Witcombe v Jordin
[1998] QSC 117
•26 May 1998
IN THE SUPREME COURT
OF QUEENSLAND
No. 1389 of 1997
[Witcombe v Jordin & Anor]
BETWEEN:
PAUL AND ANNE WITCOMBE
Plaintiffs
AND:
BELINDA JORDIN
First Defendant
AND:
ZURICH AUSTRALIAN INSURANCE LIMITED
ACN 000 296 640 Second Defendant
CATCHWORDS: Question of law under insurance policy - Case appraisal or mediation - Negligence - Mediation.
Counsel:Mr P. Hack for the applicants/plaintiffs
Mr P. Hastie for the respondent/second defendant
Solicitors:Dunhill Madden Butler for the applicants/plaintiffs
Minter Ellison for the respondent/second defendant
Hearing dates: 22 May 1998
JUDGMENT - DERRINGTON J
Judgment delivered 26 May 1998
The plaintiffs are the owners of a house which was damaged by fire, but those parties’ names are used by their insurer using its powers acquired by subrogation to sue in the insured’s name after providing indemnity. The first defendant is the person who is said to have been negligently responsible for starting the fire and the second defendant is the insurer of the first defendant’s parents’ home. The second defendant’s policy also provided liability cover which extended to the first defendant and would apply to the circumstances of the present case unless, relevantly, she had been in physical control of the plaintiffs’ premises at the time of the alleged negligence.
Invoking the latter exclusion, the second defendant denies liability to indemnify the first defendant and also puts her alleged negligence in issue.
At the time of the fire she was “house sitting” the home of the plaintiffs, her uncle and aunt, and during a party with her friends she placed a heater too close to bedclothes on a bed and they ignited. The plaintiffs seek a declaration of the second defendant’s obligation to indemnify the first defendant and it is agreed that this issue should be determined first since s.65 of the Insurance Contracts Act would protect the first defendant as a relative of the plaintiffs against a subrogation action by their insurer unless her liability is covered by the second defendant’s policy of insurance.
Although the plaintiffs and their insurer would normally not have any interest in a private contract of insurance between the second defendant and the first defendant’s parents, or in the statutory right of the first defendant against the second defendant, yet they have a serious legal interest in establishing that the second defendant is obliged to indemnify the first defendant in order to avoid the effect of s.65 on its claim against that party. Consequently, the second defendant does not raise any objection to its joinder in the action, no doubt recognising the futility of such an objection following on its denial of liability to indemnify the first defendant: J.N. Taylor Holdings Limited v Bond (1993) 59 SASR 432.

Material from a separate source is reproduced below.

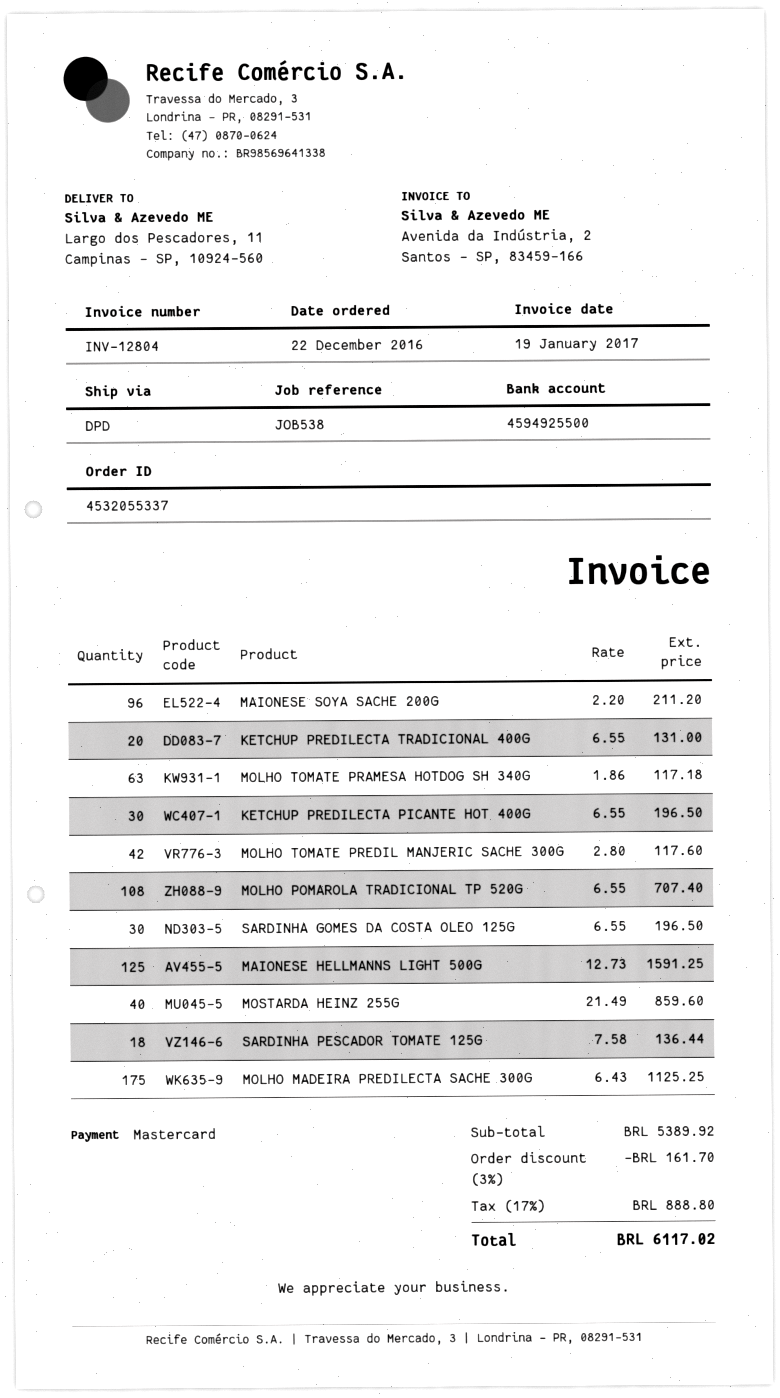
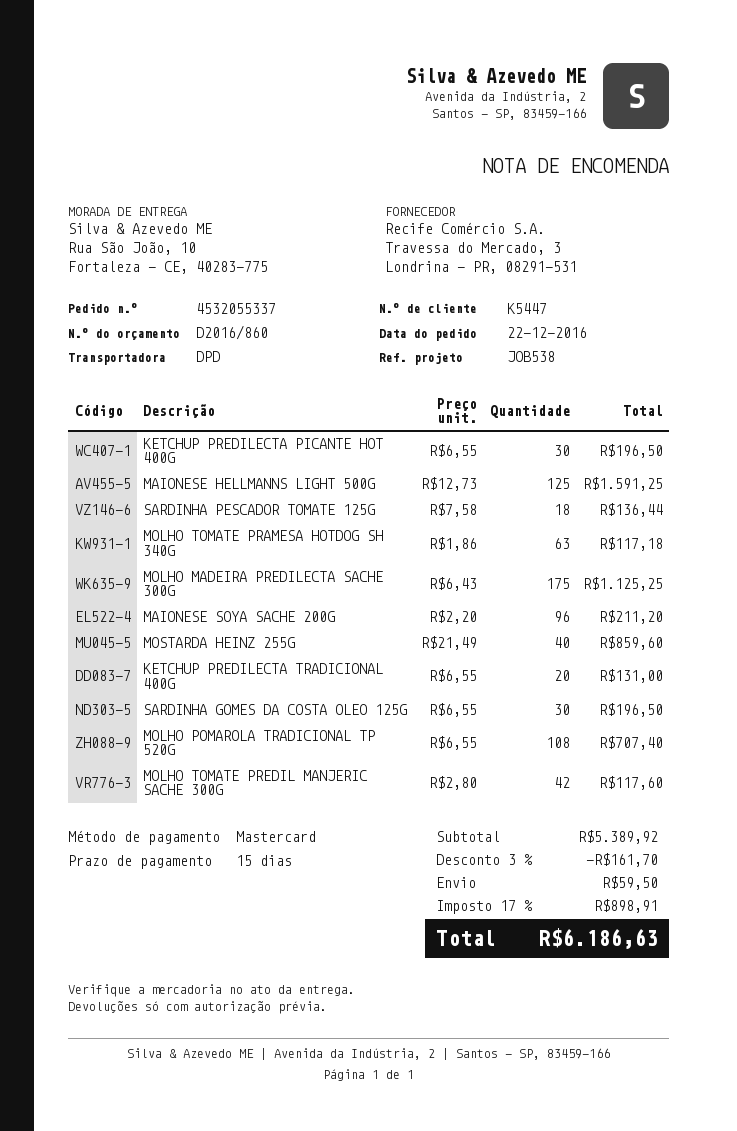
ship to: Largo dos Pescadores, 11, Campinas - SP, 10924-560 -> Rua São João, 10, Fortaleza - CE, 40283-775
shipping: none -> 59.50
tax: 17% = 888.80 -> 17% = 898.91
total: 6117.02 -> 6186.63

The only issue here is whether the claim of the plaintiffs against the second defendant should be referred to case assessment, as the plaintiffs request, or to mediation, as the second defendant suggests.
As it has been indicated, there are only two areas in contention. The first is whether the first defendant had any physical control of the house at the relevant time; the second is whether she was guilty of negligence.
There is no serious factual issue as to the former, and because there is a legal point in it the appraisal of which would assist both parties, it deserves a that process. The plaintiffs say that the latter question is also factually non-controversial, but that is very doubtful and if it were so, because the consequences should be reasonably understood, the parties and their mediator would hardly gain any benefit from its case appraisal.
It would be best if there were appraisal of the first point and then, particularly if it were to go against the second defendant, it should be followed by mediation.
The parties agree that a composite order is valid in such circumstances.
It is therefore ordered that–
Paul and Anne Witcombe, the plaintiffs, and Zurich Australian Insurance Limited, the second defendant, participate in, and act reasonably and genuinely in a case appraisal to be conducted at a place, date and time to be agreed to determine, in the first instance, the issue of whether the first defendant had legal or physical control of the plaintiffs’ house within the meaning of the policy issued by the second defendant to R. & K. Jordin, and thereafter the same parties participate in, and act reasonably and genuinely in a mediation to be conducted at a place, date and time to be agreed.
The case appraiser and mediator is to be Mr R.G. Bain of Queen’s Counsel.
The solicitors for the parties will give to the case appraiser/mediator within the period nominated by the case appraiser/mediator all documents requested for the case appraisal to proceed.
The estimated period of the case appraisal/mediation is one day and may extend beyond that period only with the authorisation of the parties.
The case appraiser’s/mediator’s fee will be negotiated with the case appraiser/mediator.
The parties agree to pay the following percentages of the costs of the case appraisal/mediation,
(a)Paul and Anne Witcombe, the plaintiffs 50%
(b)Zurich Australian Insurance Limited, the second defendant 50%
The parties must pay their respective percentages of the case appraiser’s/mediator’s fees and the costs of the case appraisal/mediation to the case appraiser/mediator within fourteen days of the case appraiser/mediator issuing his account.
The cost of this application be costs in the cause.